Beyond workers’ compensation, employers in California also need to worry about the Ralph Civil Rights Act imposing additional liability. The Ralph Civil Rights Act protects individuals from hate crimes by supplementing remedies available through the workers’ compensation system and Fair Employment and Housing Act (“FEHA”). It allows hate crime victims to go after assailants, and in the case of workplace violence the employer as well, without exhausting all other remedies. In Ventura v. ABM Industries Inc. (12/20/12, No. B231817), the Court allowed the employee-plaintiff to recover damages against her employer for sexual harassment committed by the employee’s supervisor. Plaintiff Sylvia Ventura, a janitor for ABM Industries Inc. (“ABM”), alleged a history of harassment as well as threats and physical violence, including choking and biting, by her supervisor. Ventura claimed that ABM approved and ratified the supervisor’s conduct by not disciplining him, even after she produced voicemail recordings of harassing phone calls. Ventura argued that her supervisor’s actions were appropriately addressed by the “hate crime” statute because she was subjected to threats of and actual violence in the workplace based on her gender. The jury agreed with Ventura and awarded her $100,000 in compensatory damages and $550,000 in attorney fees. In addition, Ventura was granted a $25,000 civil penalty, a remedy available to successful plaintiffs under the Ralph Act.

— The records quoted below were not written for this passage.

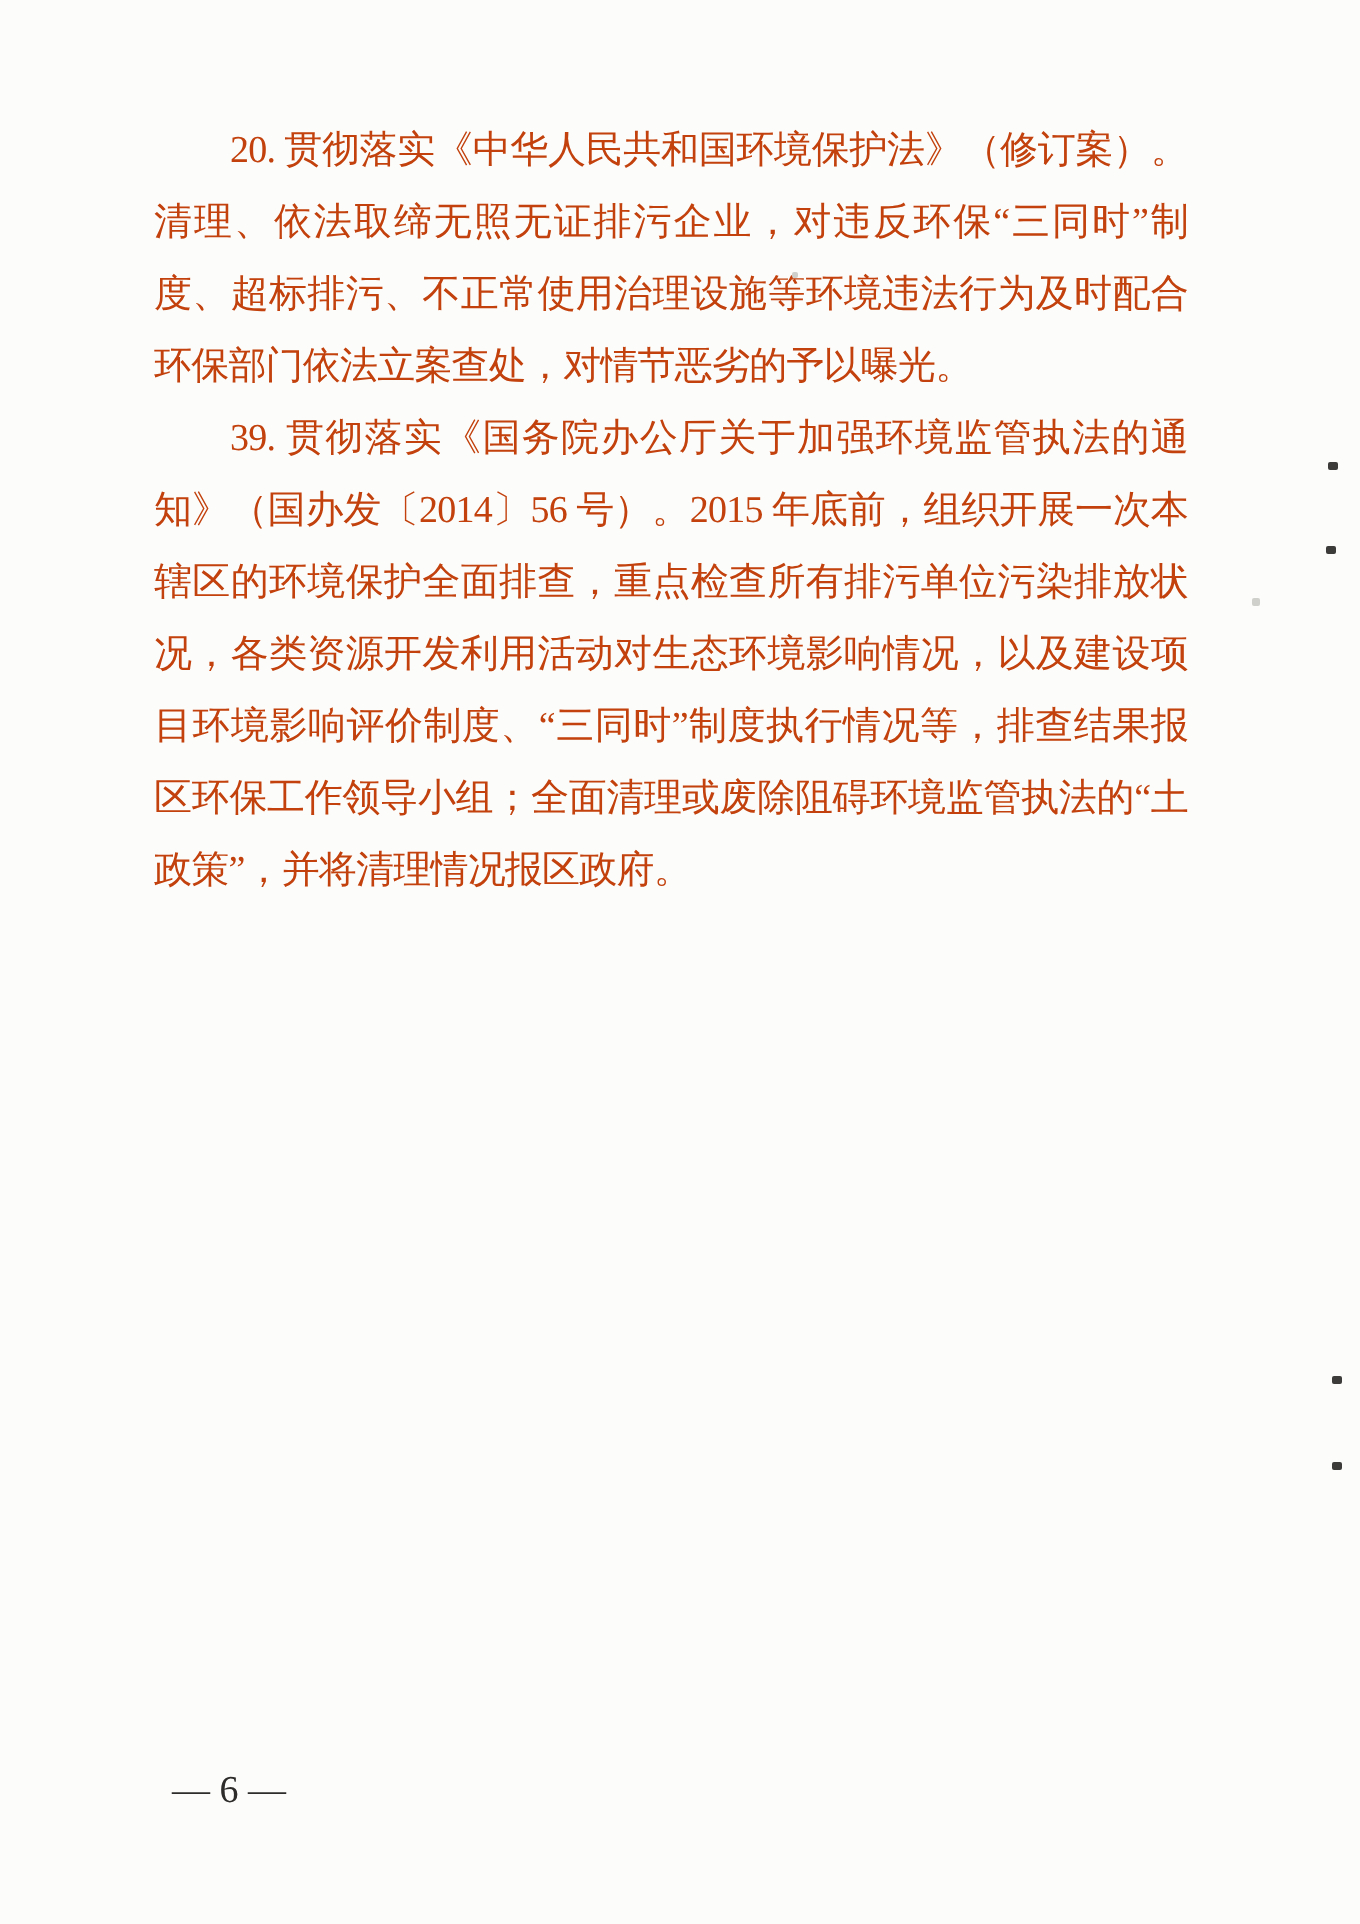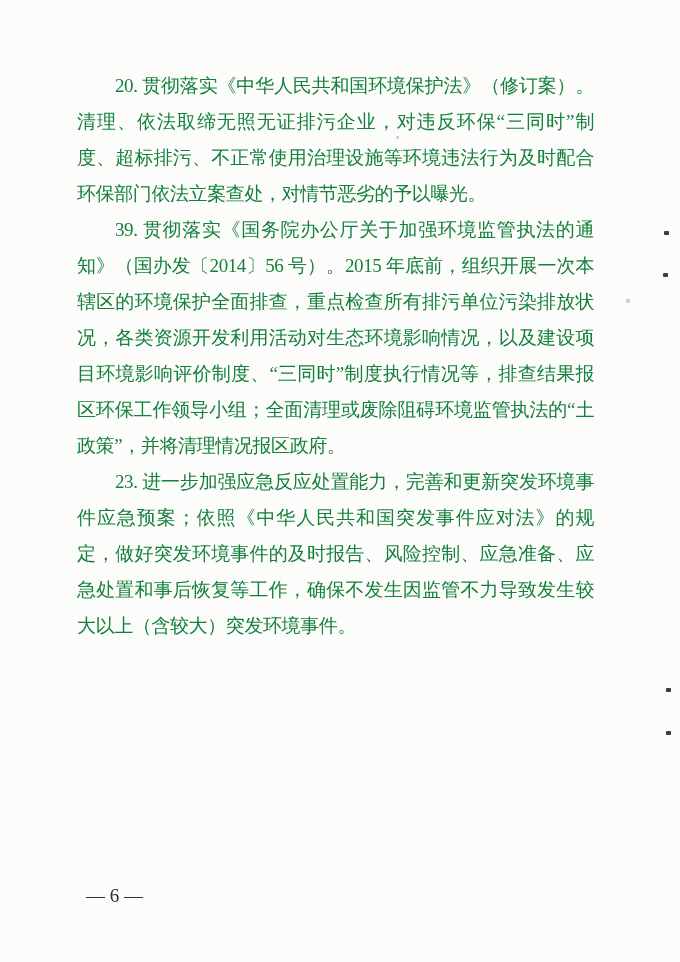--- a/index.html
+++ b/index.html
@@ -18,23 +18,23 @@
     position: absolute;
     left: 0;
     top: 0;
     width: 680px;
     height: 962px;
     background: #fcfcfb;
   }
   .content {
     position: absolute;
     left: 77px;
-    top: 68px;
+    top: 58px;
     width: 517px;
-    color: #15803d;
+    color: #c2410c;
     font-size: 19px;
     line-height: 36px;
     text-align: justify;
     letter-spacing: -0.4px;
   }
   .content p.para {
     margin: 0;
     padding: 0;
     text-indent: 2em;
   }
@@ -61,21 +61,20 @@
   #speck-6 { left: 396px; top: 136px; width: 3px; height: 3px; }
 </style>
 </head>
 <body>
 
 <div class="page">
 
   <div class="content">
     <p class="para">20. 贯彻落实《中华人民共和国环境保护法》（修订案）。清理、依法取缔无照无证排污企业，对违反环保“三同时”制度、超标排污、不正常使用治理设施等环境违法行为及时配合环保部门依法立案查处，对情节恶劣的予以曝光。</p>
     <p class="para">39. 贯彻落实《国务院办公厅关于加强环境监管执法的通知》（国办发〔2014〕56 号）。2015 年底前，组织开展一次本辖区的环境保护全面排查，重点检查所有排污单位污染排放状况，各类资源开发利用活动对生态环境影响情况，以及建设项目环境影响评价制度、“三同时”制度执行情况等，排查结果报区环保工作领导小组；全面清理或废除阻碍环境监管执法的“土政策”，并将清理情况报区政府。</p>
-    <p class="para">23. 进一步加强应急反应处置能力，完善和更新突发环境事件应急预案；依照《中华人民共和国突发事件应对法》的规定，做好突发环境事件的及时报告、风险控制、应急准备、应急处置和事后恢复等工作，确保不发生因监管不力导致发生较大以上（含较大）突发环境事件。</p>
   </div>
 
   <div class="page-number">— 6 —</div>
 
   <div id="speck-1" class="speck dark"></div>
   <div id="speck-2" class="speck dark"></div>
   <div id="speck-3" class="speck dark"></div>
   <div id="speck-4" class="speck dark"></div>
   <div id="speck-5" class="speck faint"></div>
   <div id="speck-6" class="speck faint"></div>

Although I could not find any evidence that Ventura also filed a workers’ compensation claim, I am willing to guess that she did. In this case, the hate crime resulted in a payout in multiple ways. I suspect that the gaining momentum of the “Me Too” movement will parallel an increase in multiple pronged sexual harassment hate crime claims.
While compensability should boil down to a traditional AOE/COE analysis, the current climate of our Golden State, where a dichotomy of hate crimes being on the rise while intolerance and socio-political pressure against said crimes are also on the rise, employers and carriers likely will be accepting and paying on hate crime claims more readily than in the past. Moreover, as the Ventura case illustrates, California employers also need to be wary of liability beyond the workers’ compensation system.